Sunday, February 10, 2013

Kumbh Mela & Seth's A Suitable Boy

From today's BBC article "India's Kumbh Mela festival holds most auspicious day:"
The main day of bathing is taking place at India's Kumbh Mela, with more than 30 million pilgrims expected to take a dip at the confluence of India's Ganges and Yamuna rivers. This is the most auspicious of six bathing days at the event, billed as the biggest human gathering.
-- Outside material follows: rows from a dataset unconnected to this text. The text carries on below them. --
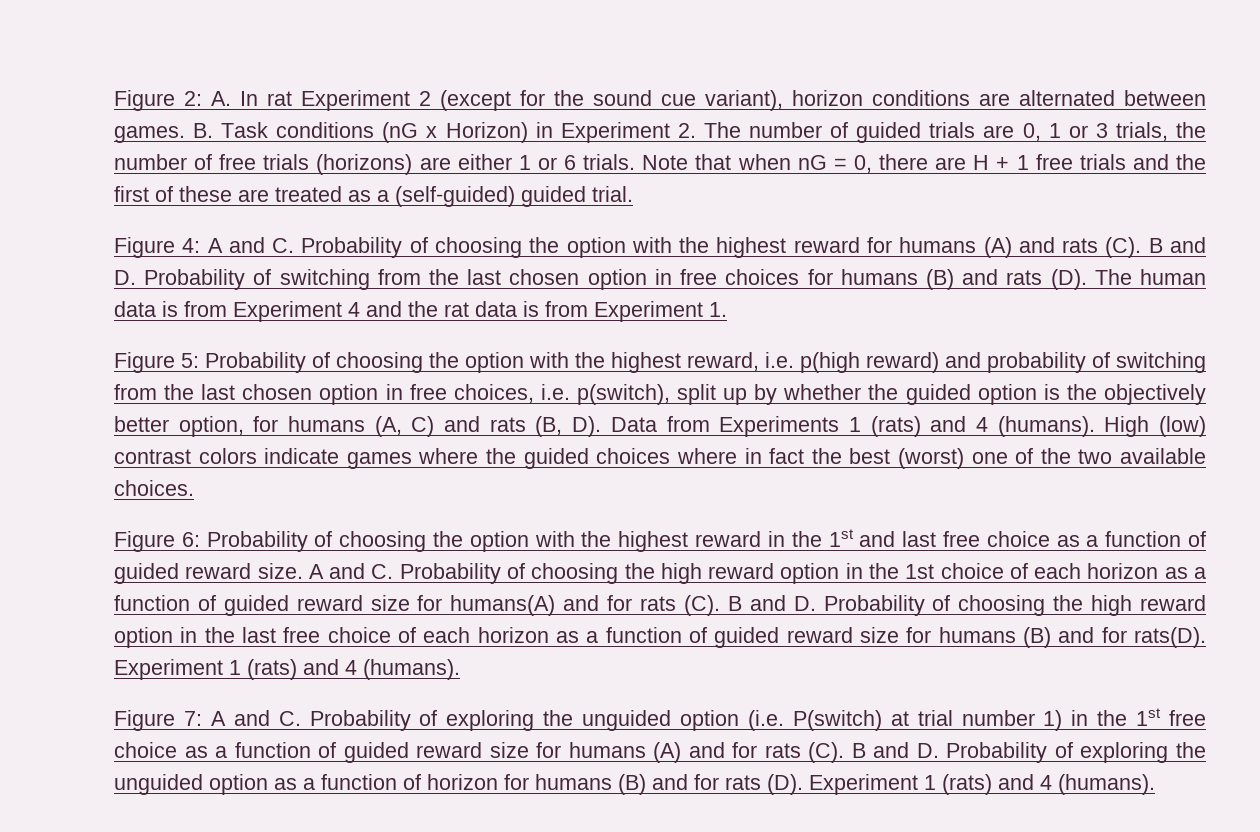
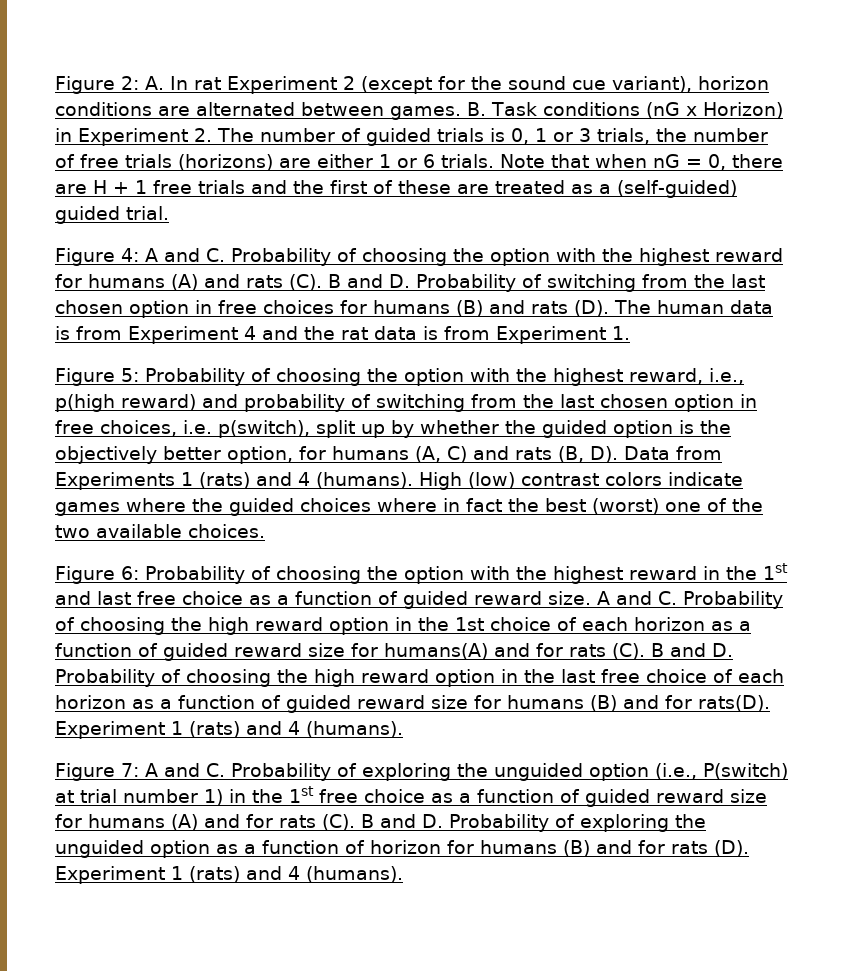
- B. Task conditions (nG x Horizon) in Experiment 2. The number of guided trials are 0, 1 or 3 trials, the number of free trials (horizons) are either 1 or 6 trials.
+ B. Task conditions (nG x Horizon) in Experiment 2. The number of guided trials is 0, 1 or 3 trials, the number of free trials (horizons) are either 1 or 6 trials.
- Figure 5: Probability of choosing the option with the highest reward, i.e. p(high reward) and probability of switching from the last chosen option in free choices, i.e. p(switch), split up by whether the guided option is the objectively better option, for humans (A, C) and rats (B, D). Data from Experiments 1 (rats) and 4 (humans).
+ Figure 5: Probability of choosing the option with the highest reward, i.e., p(high reward) and probability of switching from the last chosen option in free choices, i.e. p(switch), split up by whether the guided option is the objectively better option, for humans (A, C) and rats (B, D). Data from Experiments 1 (rats) and 4 (humans).
- A and C. Probability of exploring the unguided option (i.e. P(switch) at trial number 1) in the 1st free choice as a function of guided reward size for humans (A) and for rats (C). B and D. Probability of exploring the unguided option as a function of horizon for humans (B) and for rats (D). Experiment 1 (rats) and 4 (humans).
+ A and C. Probability of exploring the unguided option (i.e., P(switch) at trial number 1) in the 1st free choice as a function of guided reward size for humans (A) and for rats (C). B and D. Probability of exploring the unguided option as a function of horizon for humans (B) and for rats (D). Experiment 1 (rats) and 4 (humans).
Want a novel that immerses you in Kumbh Mela and other Hindu traditions? Try Vickram Seth's A Suitable Boy. It's long, but I hear it's very worth it. Here is an excerpt from the book's description of Kumbh Mela:
They wore woven bags, shovels and buckets, stakes, flags, feathers and large marigold garlands. Some were suffering from the heat and fatigue. Others sang as if in a snack, or singing bhajan and other sacred songs, because the excitement of watching the mother Ganges removed the jet lag at a time. Men, women and children, old and young, black and clear, rich and poor, Brahmins and untouchables, Tamil and Kashmiri, sadhus in saffron dresses and naked naga sadhus rested on the sand all along the streets. The smell of incense, marijuana, sweat and food: the crying of children, the megaphones that whistled, women who sang Kirtan and policemen shouting; the sight of the sun sparkling on the Ganges and the sand faded into small whirlwinds where there were people, all conspired to infuse a sense of compelling euphoria.
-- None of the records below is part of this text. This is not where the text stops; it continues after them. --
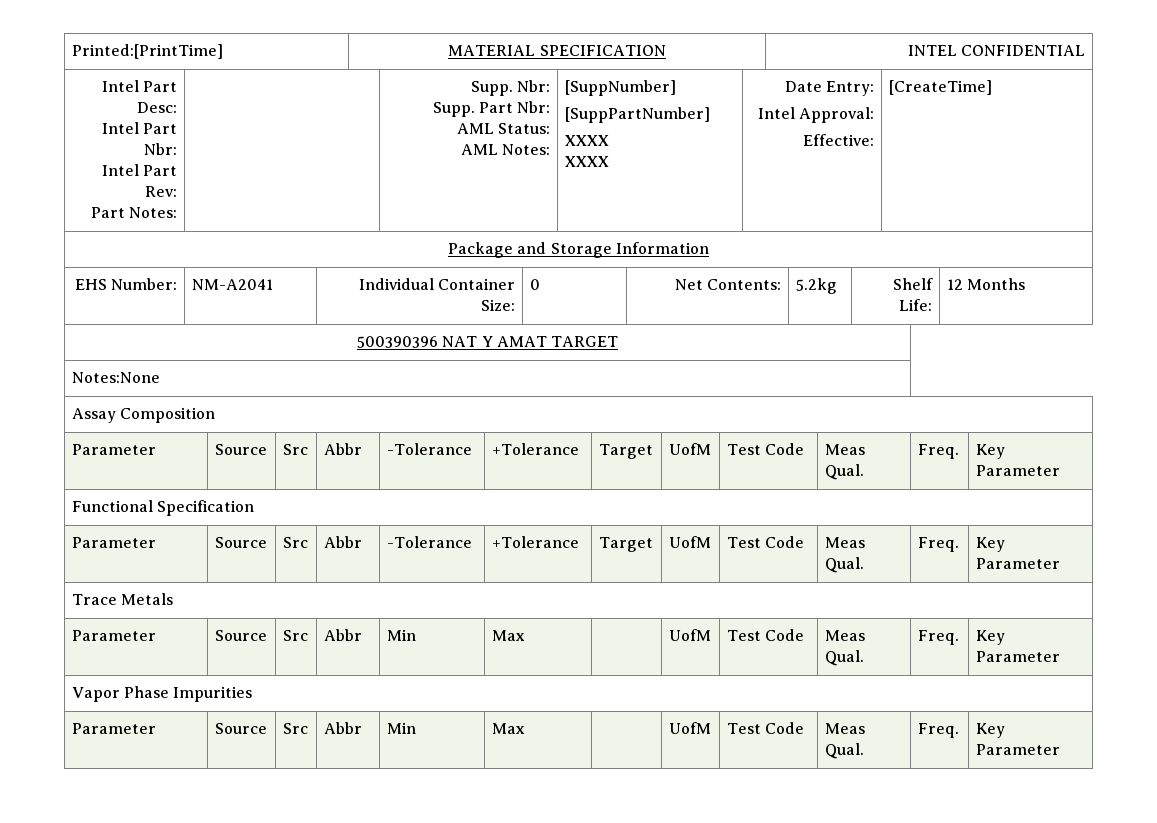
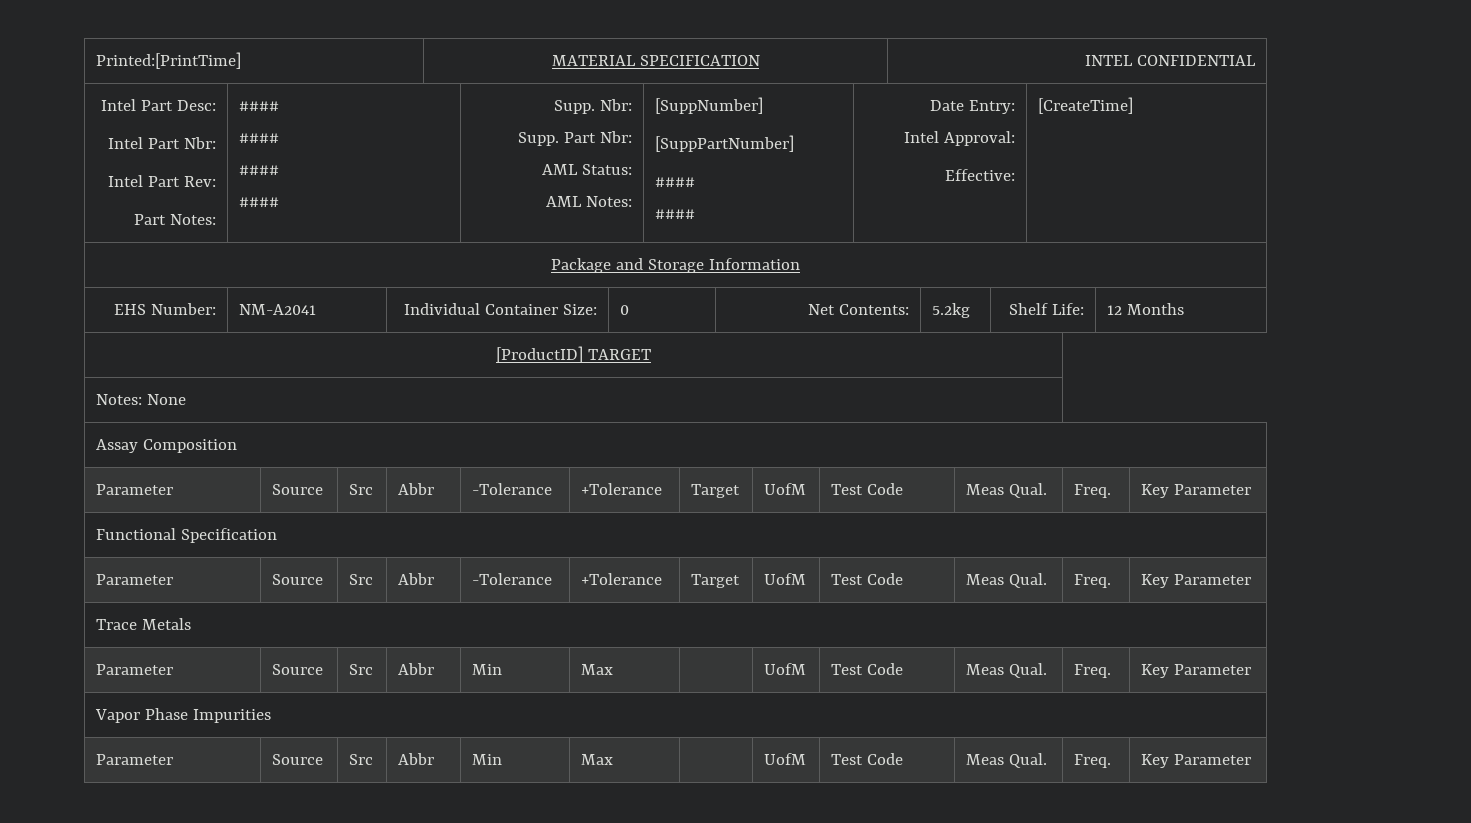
  Intel Part Desc:
  Intel Part Nbr:
  Intel Part Rev:
- Part Notes: | | Supp. Nbr:
+ Part Notes: | ####
+ ####
+ ####
+ #### | Supp. Nbr:
  Supp. Part Nbr:
  AML Status:
  AML Notes: | [SuppNumber]
  [SuppPartNumber]
- XXXX
- XXXX | Date Entry:
+ ####
+ #### | Date Entry:
- 500390396 NAT Y AMAT TARGET
+ [ProductID] TARGET
- Notes:None
+ Notes: None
(h/t to the Ana Morales blog.)


And here's a description of the novel as a whole:
Vikram Seth's novel is, at its core, a love story: Lata and her mother, Mrs. Rupa Mehra, are both trying to find -- through love or through exacting maternal appraisal -- a suitable boy for Lata to marry. Set in the early 1950s, in an India newly independent and struggling through a time of crisis, A Suitable Boy takes us into the richly imagined world of four large extended families and spins a compulsively readable tale of their lives and loves.